Exercise requirements —
Give the number of lines in these entries that contain the string "pointer", with no further comment.

#####

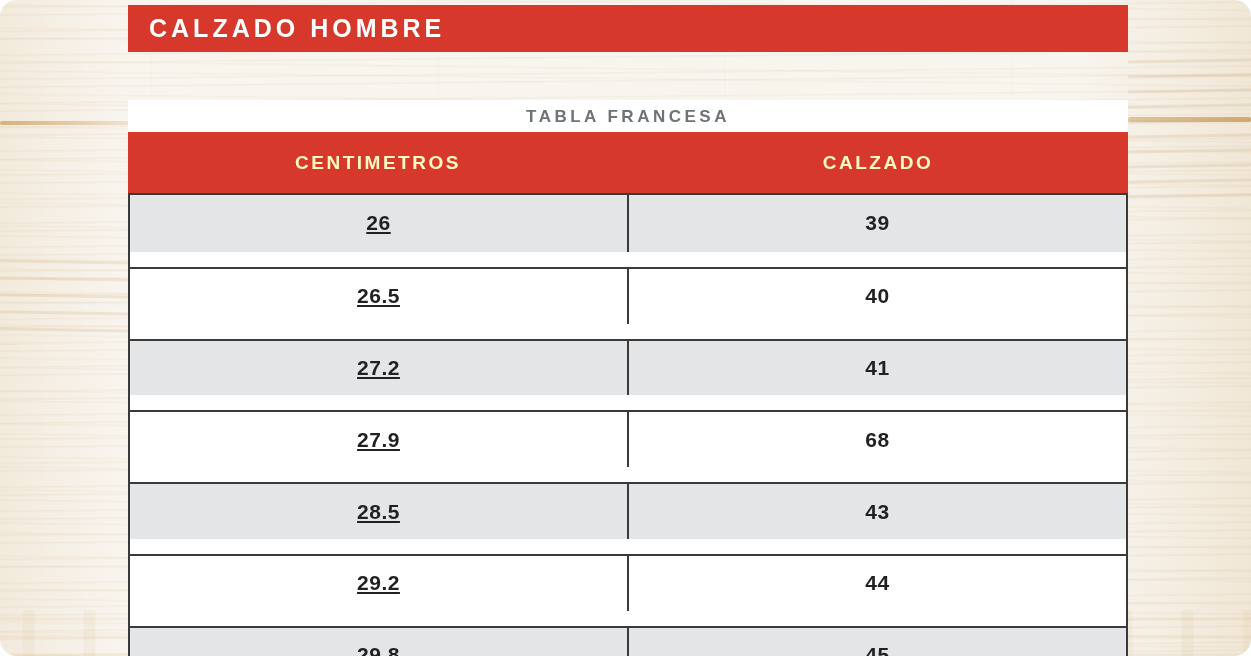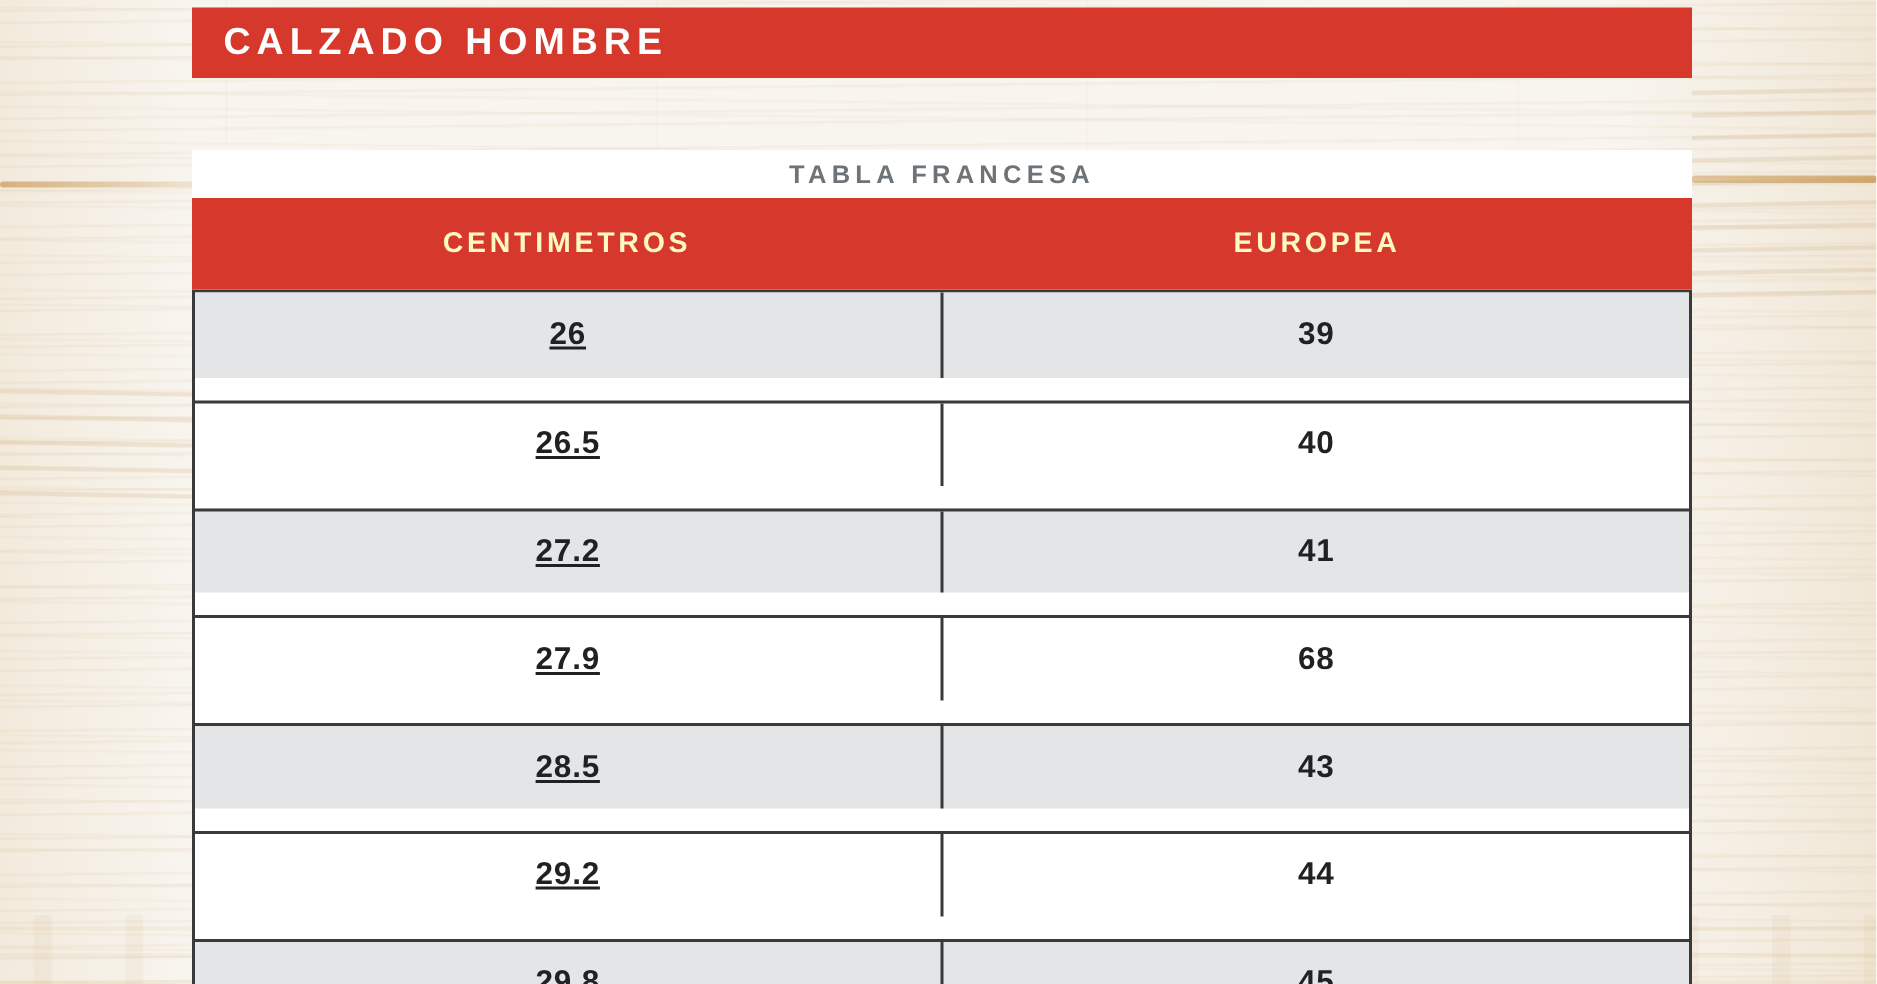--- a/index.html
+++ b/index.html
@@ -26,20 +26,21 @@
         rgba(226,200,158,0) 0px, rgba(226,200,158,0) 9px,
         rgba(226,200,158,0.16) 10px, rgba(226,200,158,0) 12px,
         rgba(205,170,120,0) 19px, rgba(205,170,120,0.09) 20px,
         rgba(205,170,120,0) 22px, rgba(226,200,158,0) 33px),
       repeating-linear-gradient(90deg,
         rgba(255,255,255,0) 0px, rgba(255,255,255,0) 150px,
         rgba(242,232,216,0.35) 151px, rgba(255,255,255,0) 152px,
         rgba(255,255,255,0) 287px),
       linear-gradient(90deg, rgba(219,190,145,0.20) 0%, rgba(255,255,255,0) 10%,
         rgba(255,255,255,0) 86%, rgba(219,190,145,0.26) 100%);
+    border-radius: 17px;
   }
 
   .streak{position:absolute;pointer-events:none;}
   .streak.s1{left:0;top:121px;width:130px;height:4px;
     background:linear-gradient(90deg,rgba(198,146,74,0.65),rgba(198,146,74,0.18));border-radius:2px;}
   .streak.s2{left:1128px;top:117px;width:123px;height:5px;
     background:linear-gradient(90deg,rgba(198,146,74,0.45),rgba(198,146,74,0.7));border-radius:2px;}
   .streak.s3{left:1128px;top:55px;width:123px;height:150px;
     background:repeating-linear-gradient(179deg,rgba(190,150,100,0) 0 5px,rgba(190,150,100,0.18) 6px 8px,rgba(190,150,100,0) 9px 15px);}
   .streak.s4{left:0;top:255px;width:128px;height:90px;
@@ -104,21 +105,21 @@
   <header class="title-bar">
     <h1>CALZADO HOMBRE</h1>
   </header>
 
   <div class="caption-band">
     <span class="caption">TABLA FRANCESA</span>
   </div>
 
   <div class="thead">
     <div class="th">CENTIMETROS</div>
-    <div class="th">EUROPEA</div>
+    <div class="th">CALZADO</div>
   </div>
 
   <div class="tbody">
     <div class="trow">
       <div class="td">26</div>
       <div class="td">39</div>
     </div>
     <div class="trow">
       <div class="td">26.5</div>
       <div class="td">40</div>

#####

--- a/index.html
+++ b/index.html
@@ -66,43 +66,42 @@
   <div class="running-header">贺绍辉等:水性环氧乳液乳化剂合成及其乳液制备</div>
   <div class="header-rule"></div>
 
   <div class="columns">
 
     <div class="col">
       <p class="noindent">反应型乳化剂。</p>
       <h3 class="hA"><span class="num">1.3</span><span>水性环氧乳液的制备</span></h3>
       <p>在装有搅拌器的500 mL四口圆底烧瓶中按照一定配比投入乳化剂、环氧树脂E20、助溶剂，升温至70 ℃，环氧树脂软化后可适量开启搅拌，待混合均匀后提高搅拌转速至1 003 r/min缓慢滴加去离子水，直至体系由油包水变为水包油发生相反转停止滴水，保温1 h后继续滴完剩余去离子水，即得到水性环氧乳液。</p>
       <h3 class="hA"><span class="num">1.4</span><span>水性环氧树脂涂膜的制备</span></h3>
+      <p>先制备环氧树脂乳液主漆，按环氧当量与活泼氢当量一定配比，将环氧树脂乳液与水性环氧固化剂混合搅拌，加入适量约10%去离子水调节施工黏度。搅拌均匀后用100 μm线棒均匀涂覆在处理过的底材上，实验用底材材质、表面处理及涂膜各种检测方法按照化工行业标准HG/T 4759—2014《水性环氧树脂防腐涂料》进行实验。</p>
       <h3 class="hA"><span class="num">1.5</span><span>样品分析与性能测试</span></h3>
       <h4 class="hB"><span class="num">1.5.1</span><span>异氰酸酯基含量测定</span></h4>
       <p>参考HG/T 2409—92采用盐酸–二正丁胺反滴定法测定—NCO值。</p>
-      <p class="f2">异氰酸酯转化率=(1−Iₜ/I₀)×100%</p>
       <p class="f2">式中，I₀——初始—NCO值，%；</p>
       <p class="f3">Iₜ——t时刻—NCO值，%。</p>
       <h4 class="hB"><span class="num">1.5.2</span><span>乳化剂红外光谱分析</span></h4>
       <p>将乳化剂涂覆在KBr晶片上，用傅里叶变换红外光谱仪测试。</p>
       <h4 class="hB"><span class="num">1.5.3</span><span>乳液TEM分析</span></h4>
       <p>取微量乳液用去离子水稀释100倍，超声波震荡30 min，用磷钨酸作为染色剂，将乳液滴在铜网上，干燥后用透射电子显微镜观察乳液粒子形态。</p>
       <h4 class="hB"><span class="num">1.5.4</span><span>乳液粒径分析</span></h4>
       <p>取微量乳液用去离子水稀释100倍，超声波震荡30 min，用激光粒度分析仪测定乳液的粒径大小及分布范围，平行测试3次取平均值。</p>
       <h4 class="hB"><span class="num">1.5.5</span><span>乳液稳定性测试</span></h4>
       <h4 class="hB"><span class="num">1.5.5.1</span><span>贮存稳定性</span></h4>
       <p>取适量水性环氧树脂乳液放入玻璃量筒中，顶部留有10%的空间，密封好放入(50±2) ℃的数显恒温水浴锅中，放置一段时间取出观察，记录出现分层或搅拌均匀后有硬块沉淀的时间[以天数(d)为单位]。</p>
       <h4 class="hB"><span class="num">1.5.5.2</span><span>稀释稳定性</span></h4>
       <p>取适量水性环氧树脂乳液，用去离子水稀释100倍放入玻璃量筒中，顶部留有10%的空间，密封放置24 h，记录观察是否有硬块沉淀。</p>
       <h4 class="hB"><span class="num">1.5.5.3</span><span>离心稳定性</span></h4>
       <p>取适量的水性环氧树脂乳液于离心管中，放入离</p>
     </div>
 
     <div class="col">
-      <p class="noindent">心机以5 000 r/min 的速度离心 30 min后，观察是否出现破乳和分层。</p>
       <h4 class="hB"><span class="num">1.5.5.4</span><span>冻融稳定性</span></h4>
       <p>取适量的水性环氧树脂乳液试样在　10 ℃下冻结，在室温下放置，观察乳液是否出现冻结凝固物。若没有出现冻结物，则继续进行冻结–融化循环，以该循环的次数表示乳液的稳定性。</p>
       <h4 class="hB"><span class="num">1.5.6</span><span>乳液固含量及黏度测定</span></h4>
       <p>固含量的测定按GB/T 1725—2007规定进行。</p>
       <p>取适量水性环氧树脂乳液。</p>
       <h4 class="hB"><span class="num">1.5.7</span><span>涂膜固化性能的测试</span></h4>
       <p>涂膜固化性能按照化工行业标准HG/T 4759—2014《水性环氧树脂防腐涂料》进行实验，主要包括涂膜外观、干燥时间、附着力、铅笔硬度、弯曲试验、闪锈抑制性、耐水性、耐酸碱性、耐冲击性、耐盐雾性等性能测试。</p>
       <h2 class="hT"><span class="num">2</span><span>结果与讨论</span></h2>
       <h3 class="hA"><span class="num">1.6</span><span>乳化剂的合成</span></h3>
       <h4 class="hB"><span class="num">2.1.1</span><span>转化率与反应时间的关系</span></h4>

#####

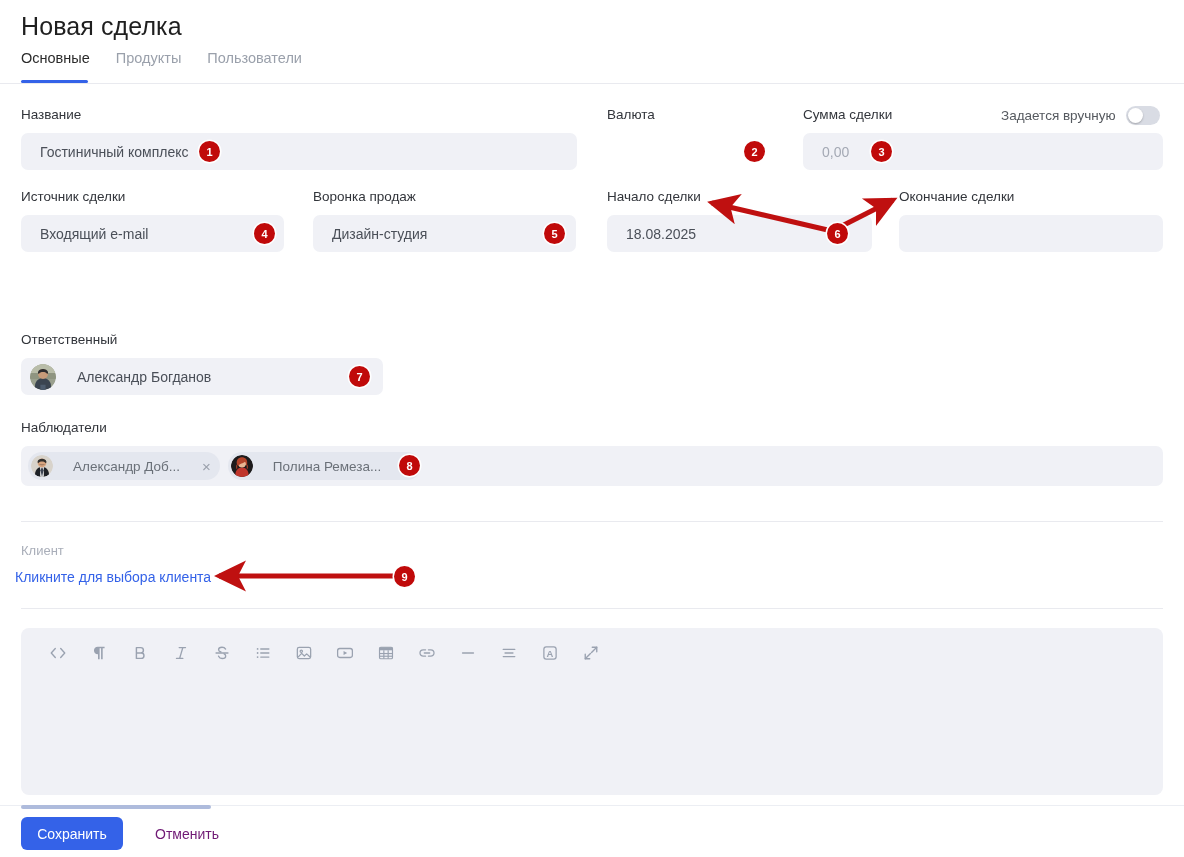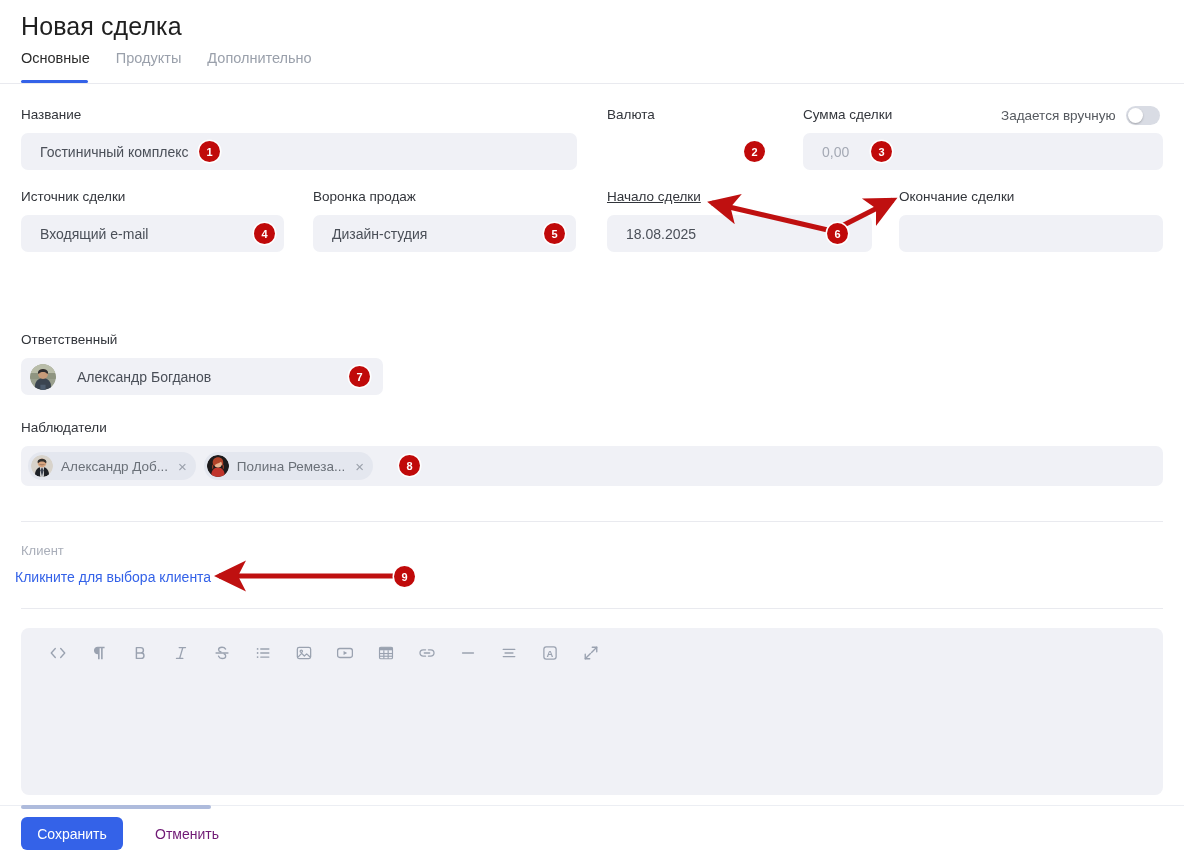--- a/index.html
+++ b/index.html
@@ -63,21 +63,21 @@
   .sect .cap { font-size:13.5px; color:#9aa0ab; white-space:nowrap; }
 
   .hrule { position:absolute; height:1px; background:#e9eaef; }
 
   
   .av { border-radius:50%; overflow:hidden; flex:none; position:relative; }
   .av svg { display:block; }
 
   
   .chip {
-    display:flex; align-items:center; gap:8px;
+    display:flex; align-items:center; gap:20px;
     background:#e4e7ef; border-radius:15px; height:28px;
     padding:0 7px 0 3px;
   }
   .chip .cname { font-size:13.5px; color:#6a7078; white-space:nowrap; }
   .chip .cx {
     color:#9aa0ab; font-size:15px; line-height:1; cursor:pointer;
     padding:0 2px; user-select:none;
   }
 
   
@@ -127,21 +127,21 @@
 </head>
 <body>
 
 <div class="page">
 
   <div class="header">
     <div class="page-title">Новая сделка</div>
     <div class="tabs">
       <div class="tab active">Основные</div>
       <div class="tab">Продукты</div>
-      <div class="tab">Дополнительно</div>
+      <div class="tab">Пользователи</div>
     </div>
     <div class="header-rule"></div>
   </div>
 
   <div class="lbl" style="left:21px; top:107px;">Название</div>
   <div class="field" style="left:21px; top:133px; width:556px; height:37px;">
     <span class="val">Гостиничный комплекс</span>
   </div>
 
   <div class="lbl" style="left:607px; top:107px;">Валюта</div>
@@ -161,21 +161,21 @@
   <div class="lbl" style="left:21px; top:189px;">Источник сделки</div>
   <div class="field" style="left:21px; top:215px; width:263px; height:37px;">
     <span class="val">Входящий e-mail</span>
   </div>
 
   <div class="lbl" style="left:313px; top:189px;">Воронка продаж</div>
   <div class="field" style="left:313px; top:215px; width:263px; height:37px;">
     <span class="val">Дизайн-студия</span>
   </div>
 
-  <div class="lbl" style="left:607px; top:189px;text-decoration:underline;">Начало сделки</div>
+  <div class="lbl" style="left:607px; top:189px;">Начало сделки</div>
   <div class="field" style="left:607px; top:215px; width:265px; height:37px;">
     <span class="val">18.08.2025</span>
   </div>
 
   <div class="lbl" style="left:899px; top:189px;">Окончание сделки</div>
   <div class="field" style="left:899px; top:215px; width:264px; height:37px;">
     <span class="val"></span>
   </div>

#####

Answer section —
2